Ideal Outcomes

The Business Benefits That Resulted From The Pandemic

What good can come of a pandemic that claimed so many lives and caused such widespread business disruption?

There are a number of positive outcomes that can help us step into the future in a better position and with greater confidence.
First, let’s take some lessons from history. The Black Death that ravaged Europe in the 14th century made authorities aware of the importance of public sanitation and empowered workers, which eventually led to the dissolution of serfdom. The 1918 flu epidemic led to major advances in preventive medicine and a greater expansion of health care for the population at large. Pandemics have sparked innovations in vaccines for many conditions including measles, mumps, rubella, malaria and polio.
The need for strict quarantines in the U.S. goes back to the 1790s after a yellow fever epidemic swept through Philadelphia. In 1798, President John Adams advocated strict nationwide quarantines to stifle epidemics and set up hospitals to look after sick seamen, an act which led to the Public Health Service, the first of many government endeavors to shoulder responsibility toward protecting citizens’ health.
Corporate leaders share in that responsibility and have to juggle that charge with ensuring the health of their companies’ bottom line.

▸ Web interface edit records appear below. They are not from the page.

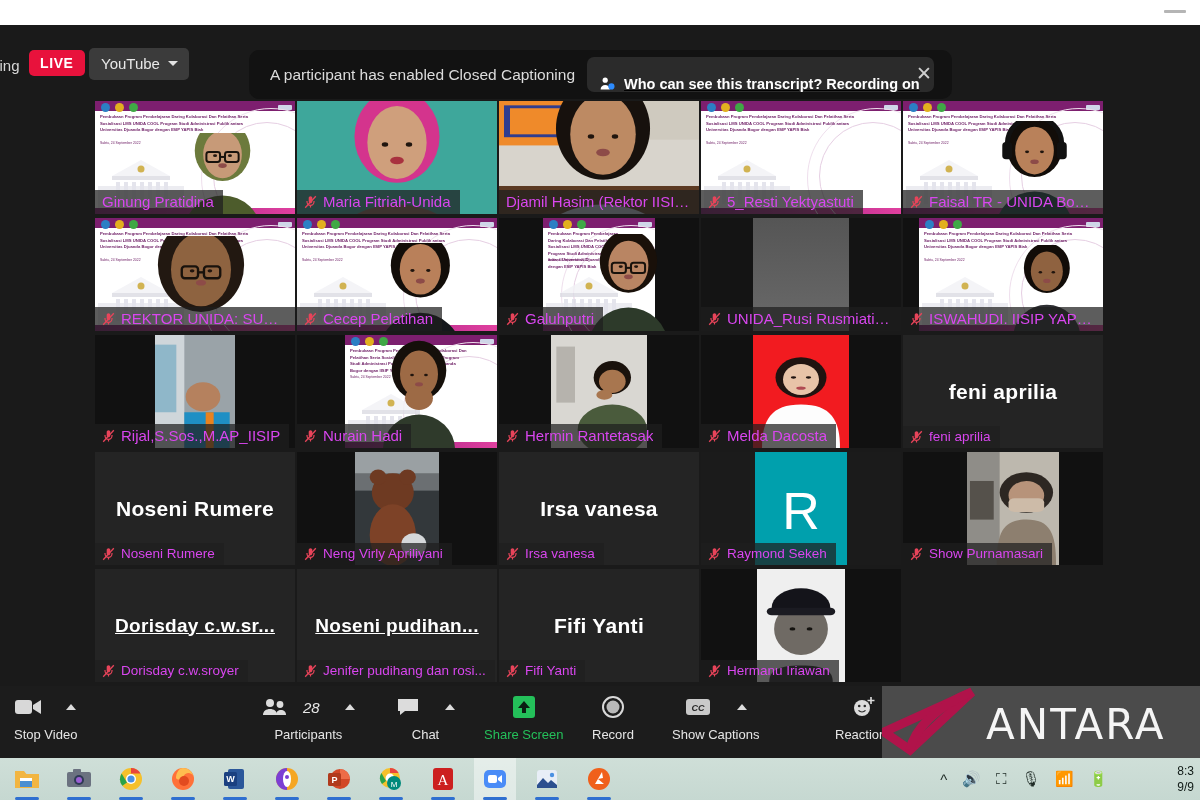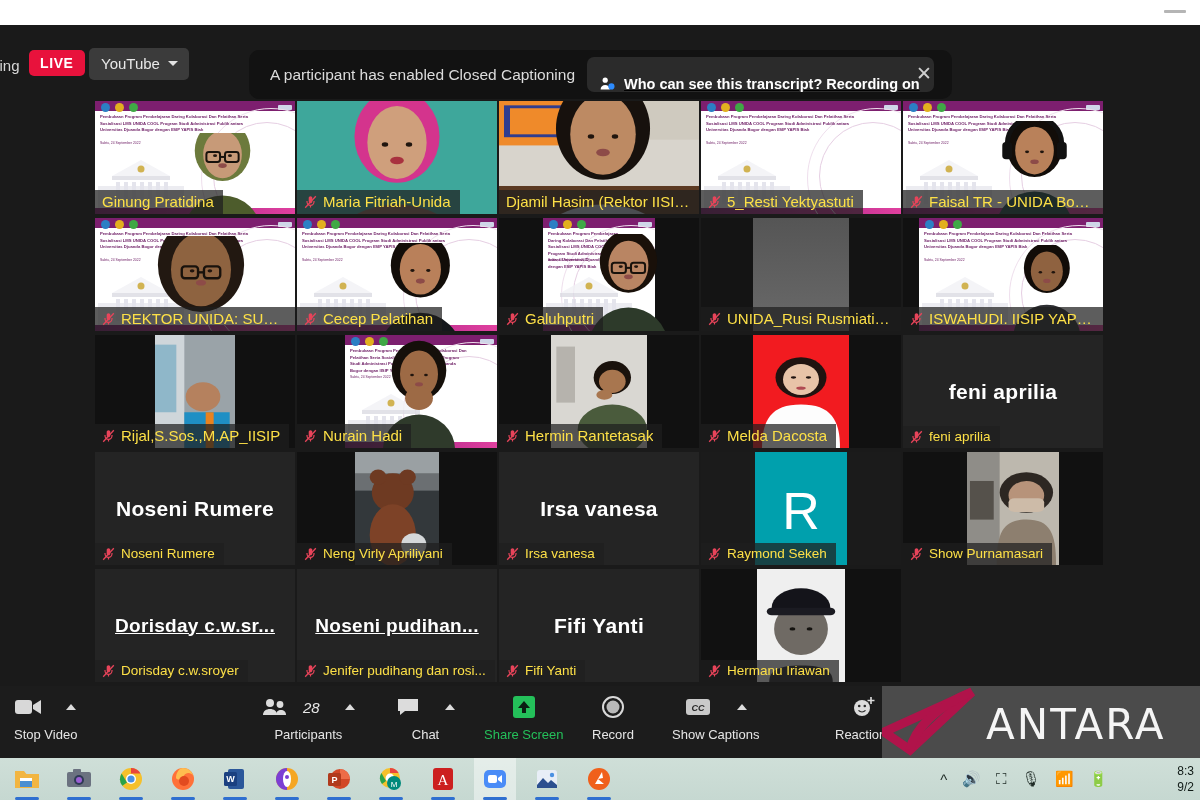--- a/index.html
+++ b/index.html
@@ -34,21 +34,21 @@
   
   #gallery{ position:absolute; left:95px; top:74px; width:1010px; height:612px;
      display:grid; grid-template-columns:repeat(5,202px); grid-template-rows:repeat(5,117px); gap:0; }
   .tile{ position:relative; width:202px; height:117px; padding:2px 2px 2px 0; }
   .tile-in{ position:relative; width:100%; height:100%; background:#242424; overflow:hidden; }
   .tile.active .tile-in{ box-shadow:inset 0 0 0 3px #d8ef34; }
 
   
   .plate{ position:absolute; left:0; bottom:0; display:flex; align-items:center; gap:6px;
       background:rgba(30,30,30,.72); padding:3px 9px 4px 7px; max-width:100%; }
-  .plate .nm{ color:#fde047; font-size:13.5px; white-space:nowrap; overflow:hidden; text-overflow:ellipsis;}
+  .plate .nm{ color:#d946ef; font-size:13.5px; white-space:nowrap; overflow:hidden; text-overflow:ellipsis;}
   .plate.big .nm{ font-size:15px; }
   .mutei{ width:13px; height:14px; flex:0 0 13px; position:relative; }
   .mutei svg{ display:block; }
 
   
   .bigname{ position:absolute; inset:0; display:flex; align-items:center; justify-content:center;
      color:#fff; font-size:21px; font-weight:bold; letter-spacing:.3px; text-align:center; padding:0 8px;}
   .bigname.sm{ font-size:19px;text-decoration:underline; }
 
   
@@ -1097,15 +1097,15 @@
   <div class="tray-icons">
     <span>^</span>
     <span>🔊</span>
     <span>⛶</span>
     <span>🎙</span>
     <span>📶</span>
     <span>🔋</span>
   </div>
   <div id="clock">
     <div>8:3</div>
-    <div>9/2</div>
+    <div>9/9</div>
   </div>
 </div>
 
 </body></html>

And a public-private partnership can be beneficial: Consider the speed at which the Covid-19 vaccine was brought to market as a compelling example.
One of the most important lessons learned from 2020 was that businesses could indeed step up to disruptive challenges to drive innovation and excellence, and even corporate growth.
Disruption Equals Opportunity
A time of disruption, in fact, can be the best time to implement change that’s been overdue. Variations of the saying “never let a good crisis go to waste” have been attributed to Sir Winston Churchill, Albert Einstein and Nobel Prize-winning economist Paul Romer, among others.
Adversity can—indeed should—be turned into an opportunity. A crisis situation can make it easier to persuade people who may have been resistant to change; it helps overcome institutional inertia. In normal times, employees have a strong sense of psychological ownership of the status quo, but when a crisis dominates their work and their home lives, they can become more persuadable. Employees are less likely to assign blame for new processes if they perceive they have to be made as a result of external factors.
The sense of urgency that a crisis creates also drives collaborative problem-solving, innovation and a willingness to experiment. As an example, the spread of the virus gave retailers considering the introduction of contactless payment the ideal opportunity to quickly do so. This was the same with companies struggling with the acceptance of remote work policies. It gave them the perfect excuse: They had no choice. Consider, too, how many restaurants not only quickly developed processes to support takeout and delivery but also developed meal kits so that customers could do the final meal preparation at home.
Working Together
The forced experience of working online led to collaboration beyond one’s own physical office, even working with colleagues internationally. And those businesses that accelerated the adoption of new ways to work have created tremendous gains in productivity.
Boundaries and silos have disappeared, new technology was rapidly introduced and decision-making was enabled further down a company’s organizational structure. A sense of empowerment throughout organizations has opened the door to a bunch of new potential executives. Agility was redefined with clarity on priorities and goals as its foundation.
We saw genuine customer orientation and, in many cases, increases in customer satisfaction.
In terms of agility and innovation, look no further than the manner in which doctor visits via computer or smartphone were quickly established and/or escalated once the scale of the outbreak became apparent. According to the CDC, “Telehealth policy changes might continue to support increased care access during and after the pandemic.”
The dramatic increase in remote work and the corresponding decline in commuter traffic meant beneficial reductions in carbon emissions and, therefore, less pollution. And for those driving through cities, congestion eased.
The pandemic also showcased the essential roles not only of frontline healthcare workers but also others who kept the wheels of industry turning such as supermarket cashiers, shelf-stackers and delivery people. Such individuals — mostly lower-income workers — were at great risk of exposure but carried on regardless for the common good. As a result of this raised awareness, many organizations started to examine their pay structures as well as their time off benefits.
Family Togetherness
On the home front, stay-at-home orders created new opportunities for bonding within families. While you might think that parents working from home and kids getting their schooling at home was a recipe for strife, some studies have shown the opposite.
For example, in a Harvard Graduate School of Education study, 68% of dads reported that they felt closer or much closer to their kids while only 1.4% said they felt less close. Dads and kids shared their feelings with each other more than before.
All of these positives need to be taken into account when we consider how businesses handle the post-pandemic “new normal.” It is time for leaders to examine what they did that had a positive impact and collectively work to continue to shift their cultures in a positive direction.